A Formal Resolution is an interactive response to a violation of the Student Code of Conduct. A Formal Resolution procedure will be followed when the Director of Student Rights & Responsibilities (DSRR) determines a Formal Resolution is necessary.
The DSRR or other Student Conduct Administrator (designee) will review all relevant information including investigative notes and witness statements and send written notification to the Respondent(s) listing the alleged violations and the date of the Formal Resolution meeting. At the discretion of the Student Conduct Administrator (depending on the level of violation), the date of the Formal Resolution meeting will be between three and seven (3-7) business days from the date of the referral to the Office of Student Rights & Responsibilities, barring any extenuating circumstances. This time frame will allow the parties to reasonably prepare for the Formal Resolution meeting. Formal Resolution meeting dates and times may be changed or expedited by the DSRR or designee when there is concern for the health and safety of college community members, a concern for property, or when additional information is being gathered.
The Respondent is expected to participate in a Formal Resolution. If a Respondent fails to appear for the meeting, the process will continue and the information in support of the allegations will be considered in order to determine whether or not the Respondent has violated the Student Code of Conduct.
The Formal Resolution meeting will be conducted by the DSRR or other Student Conduct Administrator (designee) in a confidential setting. The process shall be prompt, fair and impartial through to resolution.
The DSRR typically reviews cases that may result in separation from the College. In cases involving more than one Respondent, the DSRR, may permit the Formal Resolution meeting concerning each student to be conducted separately or jointly.
During the Formal Resolution meeting, the DSRR or designee meets individually with the Respondent(s) to present an overview of the allegations. The alleged violations are explained as well as the range of possible and reasonable sanctions. During this meeting, the Respondent has the opportunity to provide a personal perspective and to ask questions. Similarly, in a separate meeting, the DSRR or designee may meet with the Complainant as needed.
Pertinent records, exhibits and written statements may be accepted by the DSRR or designee for consideration. The DSSR or designee may arrange to meet individually with witnesses or other relevant parties.

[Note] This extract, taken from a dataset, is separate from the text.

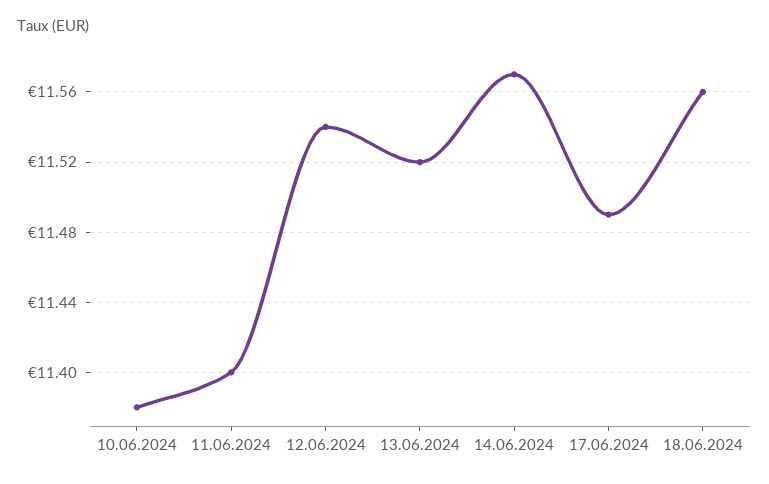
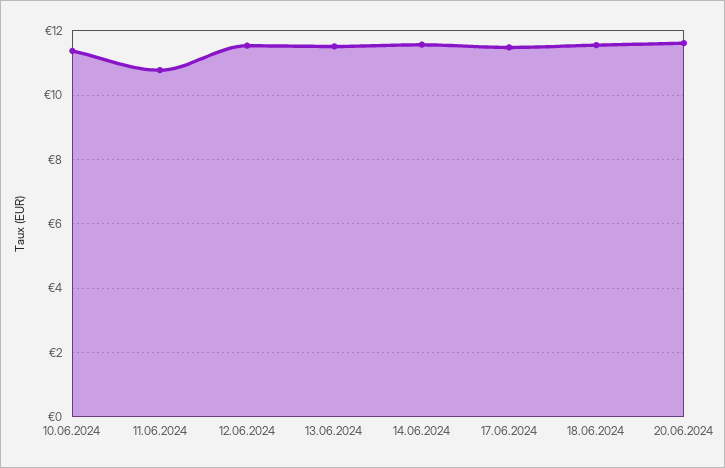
11.06.2024: 11.4 -> 10.8
20.06.2024: none -> 11.6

During the individual Formal Resolution meetings, the Complainant and the Respondent(s) have the right to be supported by any representative they choose who is a member of the College community, unless the community member is also a Respondent in the case being considered, or if the College identifies any conflict of interest. Parents/guardians may not support Respondents or Complainants. Community representatives are there to provide emotional support to a party. They cannot speak, respond, take notes, record, or otherwise participate in the meeting. Delays will not normally be allowed due to the scheduling conflicts of a representative. If a representative disrupts the Formal Resolution meeting, the representative may be asked to remain silent, leave the room, or the Formal Resolution meeting may be rescheduled without that representative in attendance. Students should identify the community representative to the Student Conduct Administrator two days before the Formal Resolution meeting.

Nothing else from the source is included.